(Difference listings)
▼

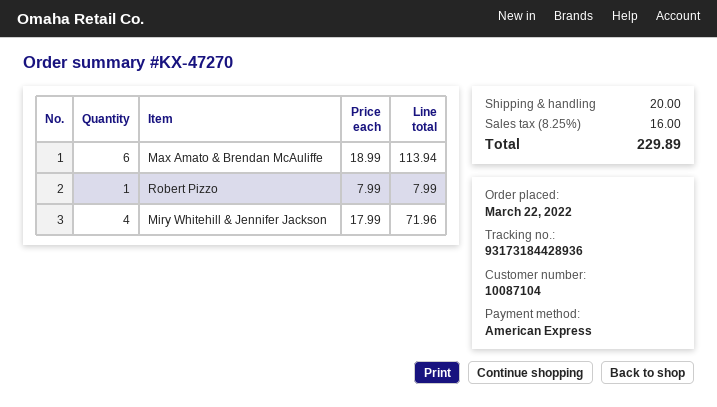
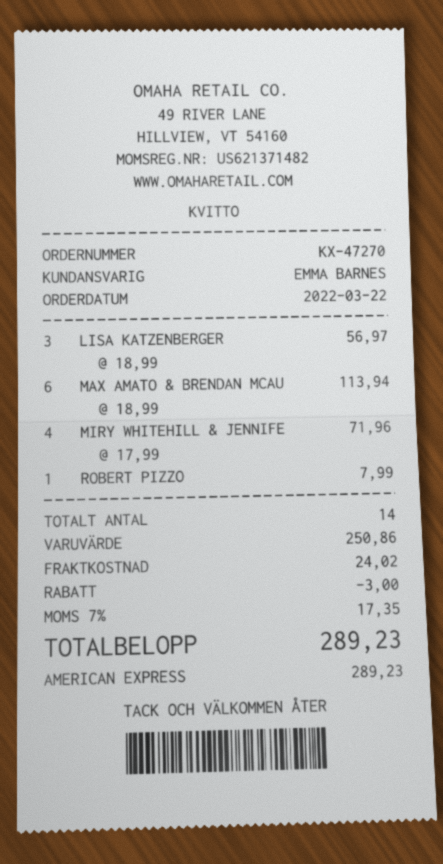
LISA KATZENBERGER: none -> 3 x 18.99 = 56.97
discount: none -> 3.00
shipping: 20.00 -> 24.02
tax: 8.25% = 16.00 -> 7% = 17.35
total: 229.89 -> 289.23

▲

Retype nothing except the lines from the line holding "shipping: 20.00 -> 24.02" through the last line of the entries, both included.

**RESULT FOR THIS TASK**
shipping: 20.00 -> 24.02
tax: 8.25% = 16.00 -> 7% = 17.35
total: 229.89 -> 289.23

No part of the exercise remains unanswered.